= Communications in Papua New Guinea =

Communications in Papua New Guinea refers to the media in the country which are regulated by the Media Council of Papua New Guinea such as newspapers, radio, television, and the Internet.

==Newspapers==

Papua New Guinea has two circulating newspapers:
- The National, and the
- Papua New Guinea Post-Courier.

==Radio==

Radio broadcasting in Papua New Guinea was launched on 25 October 1935 by the Australian Broadcasting Commission (ABC). It was replaced by the National Broadcasting Commission which was formed under the Broadcasting Commission Act of 1973 (authority of Parliament). The commission was renamed as the National Broadcasting Corporation in 1994:

- The state-run National Broadcasting Corporation operates three radio networks with multiple repeaters and about 20 provincial stations (2009).
- Several commercial radio stations with multiple transmission points as well as several community stations (2009).
- Transmissions of several international broadcasters are accessible (2009).
- Radios: 410,000 (1997).

==Television==

- Three free-to-air television networks, limited to larger population centres or areas where mine sites, or local community groups have decided to redistribute the signal:
  - EM TV - commercial, owned by Fiji Television, started in 1987 but bought off by Telikom PNG in 2014
  - NBC TV - state owned, started in 2008
  - TV Wan - digital free-to-view channel, started in 2014

- Satellite and cable TV services are available through Digicel Play PNG and Click TV PNG, who owns both satellite and terrestrial services in PNG. MMDS subscription television is available through Hitron Digital.

==Telephone==

- Papua New Guinea's international country code is 675.
- Telephone lines: 139,000 fixed lines in use, 140th in the world (2012); 63,000 main lines in use (2005).
- Mobile lines: 2.7 million lines, 134th in the world (2012); 75,000 lines (2005).
- Telephone system: services are minimal; facilities provide radiotelephone and telegraph, coastal radio, aeronautical radio, and international radio communication services. Domestic access to telephone services is not widely available although combined fixed-line and mobile-cellular teledensity has increased to roughly 40 per 100 persons as of 2009.
- Satellite earth station: Intelsat (Pacific Ocean).
- Submarine cable: the APNG-2 submarine communications cable links Papua New Guinea directly to Australia and indirectly to New Zealand and the rest of the world. A collaboration between Telikom PNG, Telstra (Australia), and Telecom New Zealand, it has been in service since late 2006. It replaced the APNG-1 cable, a coaxial copper cable of 16 Mbit/s, which was retired in 2006.

==Internet==

- Country code (Top level domain): .pg. Papua New Guinea University of Technology is the registrar.
- Internet users: 145,256 users, 163 in the world; 2.3% of the population, 198th in the world (2012).
- Fixed broadband: 8,077 subscriptions, 153rd in the world; 0.1% of the population, 164th in the world (2012).
- Mobile broadband: unknown (2012).
- Internet hosts: 5,006 hosts, 145th in the world (2012).
- IPv4: 49,920 addresses allocated, 7.9 per 1000 people.
- Internet service providers: Four in 2004, up from two in 1999.

===Censorship===
There are no government restrictions on access to the Internet or credible reports that the government monitors e-mail or Internet chat rooms without judicial oversight. Individuals and groups engage in the expression of views via the Internet, including by e-mail.
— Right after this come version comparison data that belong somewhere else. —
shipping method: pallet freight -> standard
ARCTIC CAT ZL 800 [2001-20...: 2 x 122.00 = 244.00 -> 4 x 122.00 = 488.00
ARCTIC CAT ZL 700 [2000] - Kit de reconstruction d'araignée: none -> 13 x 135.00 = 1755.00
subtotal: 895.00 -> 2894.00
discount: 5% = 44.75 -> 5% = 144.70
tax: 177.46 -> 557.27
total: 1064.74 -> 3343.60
The constitution provides for freedom of speech and press, and the government generally respects these rights in practice. Newspapers offer a variety of editorial viewpoints and report on controversial topics. There is no evidence of officially sanctioned government censorship, although newspaper editors complained of intimidation tactics aimed at influencing coverage. There were some examples of police officers targeting journalists who negatively covered police activities. Although the constitution prohibits arbitrary interference with privacy, family, home, or correspondence, there are instances of abuse.